Task requirements >> Please copy out every line in the entries that includes the word "Khay".

Front-end code edit data:
-----

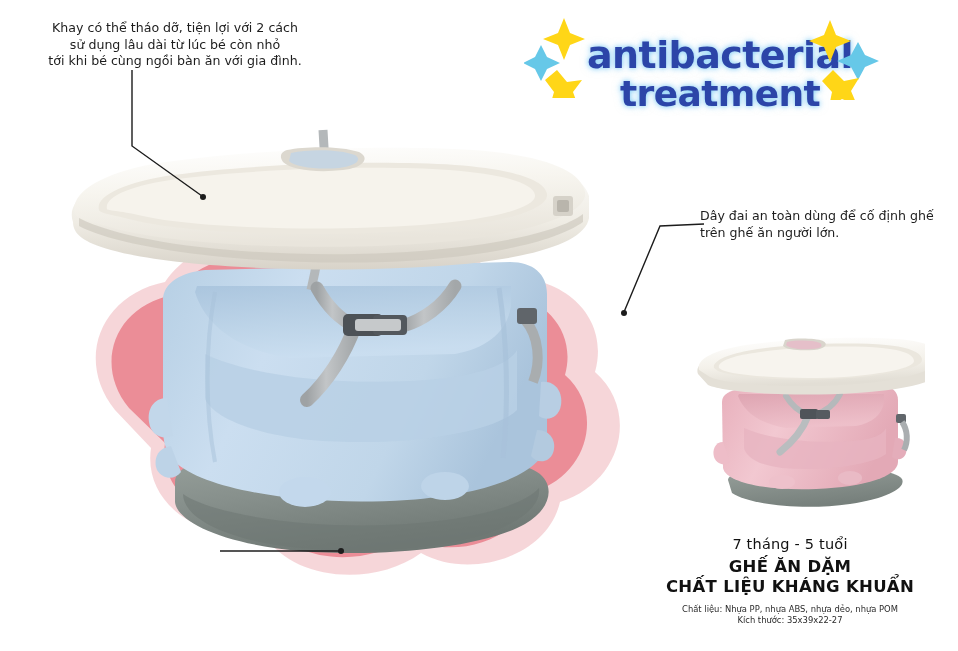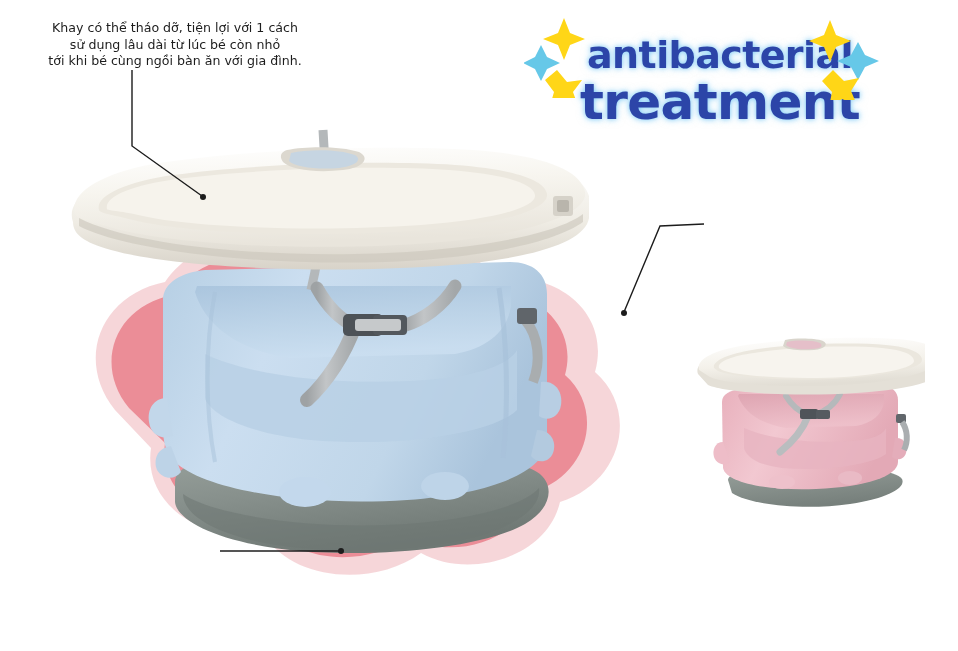--- a/index.html
+++ b/index.html
@@ -50,21 +50,21 @@
     letter-spacing: -0.6px;
     color: #2c45a8;
     font-family: "DejaVu Sans", sans-serif;
     text-shadow: 0 0 5px rgba(120,200,245,0.9), 0 0 9px rgba(150,215,250,0.5);
   }
   .headline-main2 {
     position: absolute;
     left: 0;
     top: 73px;
     width: 400px;
-    font-size: 50px;
+    font-size: 36px;
     font-weight: 700;
     letter-spacing: -0.6px;
     color: #2c45a8;
     font-family: "DejaVu Sans", sans-serif;
     text-shadow: 0 0 5px rgba(120,200,245,0.9), 0 0 9px rgba(150,215,250,0.5);
   }
 
   .star { position: absolute; }
 
   
@@ -395,32 +395,41 @@
     <path d="M 17 31 L 23 43 L 36 49 L 23 55 L 17 67 L 11 55 L -1 49 L 11 43 Z" fill="#66c8e8"></path>
     <path d="M 33 56 L 43 68 L 58 66 L 49 78 L 54 92 L 40 85 L 26 92 L 30 78 L 21 66 Z" fill="#ffd617"></path>
   </svg>
 
   <svg class="star" style="left:806px; top:14px;" width="78" height="86" viewBox="0 0 78 86">
     <path d="M 24 6 L 30 21 L 45 27 L 30 33 L 24 48 L 18 33 L 3 27 L 18 21 Z" fill="#ffd617"></path>
     <path d="M 52 28 L 59 41 L 73 47 L 59 53 L 52 66 L 45 53 L 31 47 L 45 41 Z" fill="#66c8e8"></path>
     <path d="M 27 56 L 38 67 L 53 64 L 45 77 L 51 91 L 36 85 L 23 93 L 26 78 L 16 67 Z" fill="#ffd617"></path>
   </svg>
 
-  <div class="anno anno-tray">Khay có thể tháo dỡ, tiện lợi với 1 cách
+  <div class="anno anno-tray">Khay có thể tháo dỡ, tiện lợi với 2 cách
 sử dụng lâu dài từ lúc bé còn nhỏ
 tới khi bé cùng ngồi bàn ăn với gia đình.</div>
   <svg class="leader" style="left:128px; top:68px;" width="90" height="145" viewBox="0 0 90 145">
     <path d="M 4 2 L 4 78 L 74 128" stroke="#1c1c1c" stroke-width="1.4" fill="none"></path>
     <circle cx="75" cy="129" r="3" fill="#1c1c1c"></circle>
   </svg>
 
+  <div class="anno anno-belt">Dây đai an toàn dùng để cố định ghế
+trên ghế ăn người lớn.</div>
   <svg class="leader" style="left:608px; top:208px;" width="100" height="120" viewBox="0 0 100 120">
     <path d="M 96 16 L 52 18 L 16 104" stroke="#1c1c1c" stroke-width="1.4" fill="none"></path>
     <circle cx="16" cy="105" r="3" fill="#1c1c1c"></circle>
   </svg>
 
   <svg class="leader" style="left:218px; top:543px;" width="130" height="16" viewBox="0 0 130 16">
     <path d="M 2 8 L 122 8" stroke="#1c1c1c" stroke-width="1.4" fill="none"></path>
     <circle cx="123" cy="8" r="3" fill="#1c1c1c"></circle>
   </svg>
 
+  <div class="info">
+    <div class="info-age">7 tháng - 5 tuổi</div>
+    <div class="info-title1">GHẾ ĂN DẶM</div>
+    <div class="info-title2">CHẤT LIỆU KHÁNG KHUẨN</div>
+    <div class="info-spec">Chất liệu: Nhựa PP, nhựa ABS, nhựa dẻo, nhựa POM</div>
+    <div class="info-spec" style="margin-top:0;">Kích thước: 35x39x22-27</div>
+  </div>
 
 </div>
 
 </body></html>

-----

Task result >>
-  <div class="anno anno-tray">Khay có thể tháo dỡ, tiện lợi với 1 cách
+  <div class="anno anno-tray">Khay có thể tháo dỡ, tiện lợi với 2 cách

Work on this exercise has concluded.